Task input

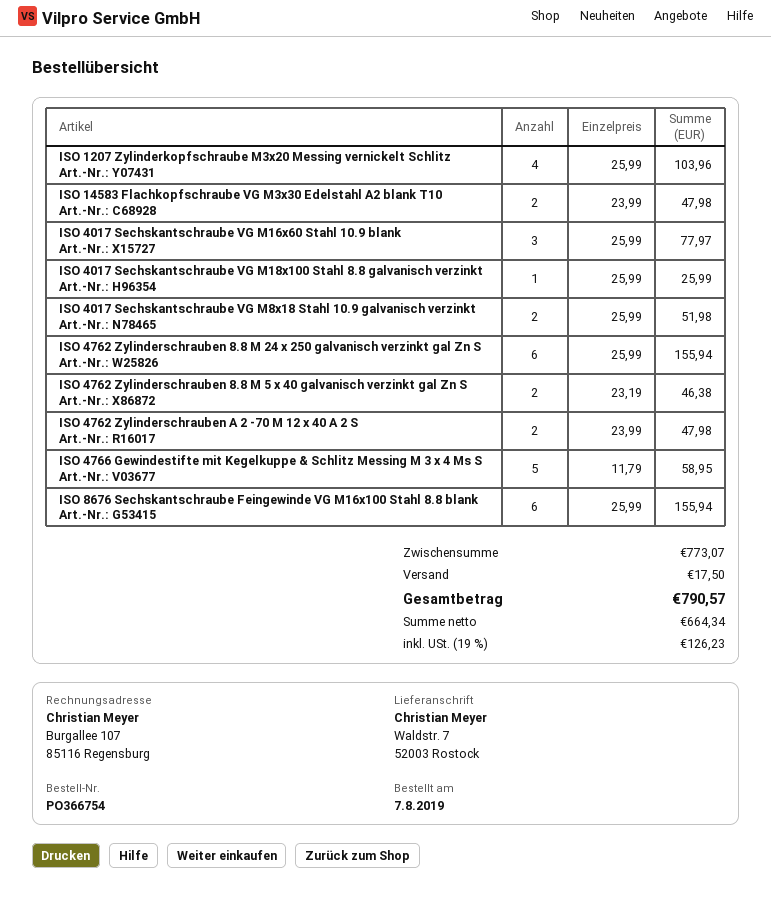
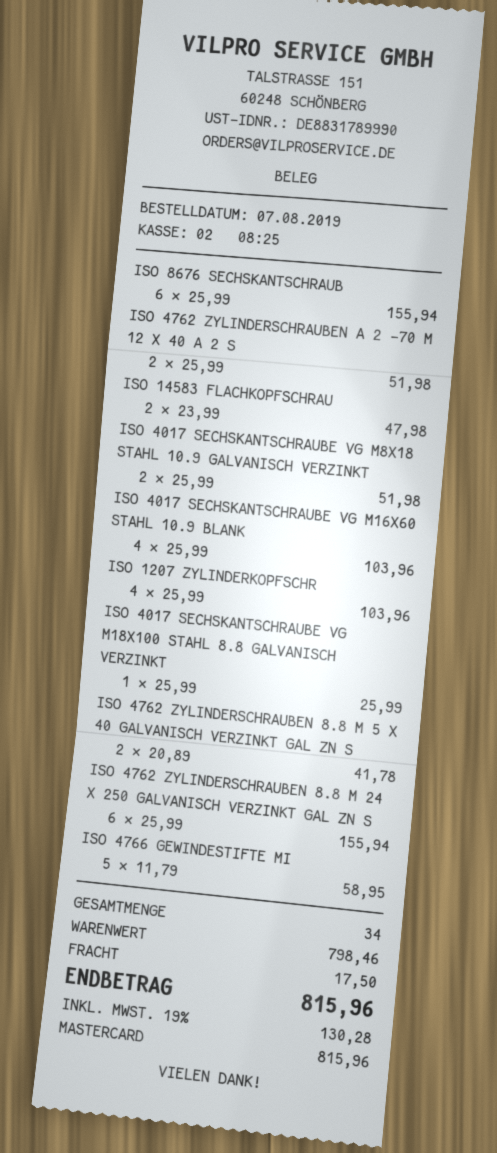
ISO 4017 Sechskantschraube VG M16x60 Stahl 10.9 blank: 3 x 25.99 = 77.97 -> 4 x 25.99 = 103.96
ISO 4762 Zylinderschrauben 8.8 M 5 x 40 galvanisch verzinkt gal Zn S: 2 x 23.19 = 46.38 -> 2 x 20.89 = 41.78
ISO 4762 Zylinderschrauben A 2 -70 M 12 x 40 A 2 S: 2 x 23.99 = 47.98 -> 2 x 25.99 = 51.98
subtotal: 773.07 -> 798.46
tax: 19% = 126.23 -> 19% = 130.28
total: 790.57 -> 815.96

Task directions
From where "subtotal: 773.07 -> 798.46" appears to the last line of the listing above, please write out every line exactly; leave out the rest.

Answer section
subtotal: 773.07 -> 798.46
tax: 19% = 126.23 -> 19% = 130.28
total: 790.57 -> 815.96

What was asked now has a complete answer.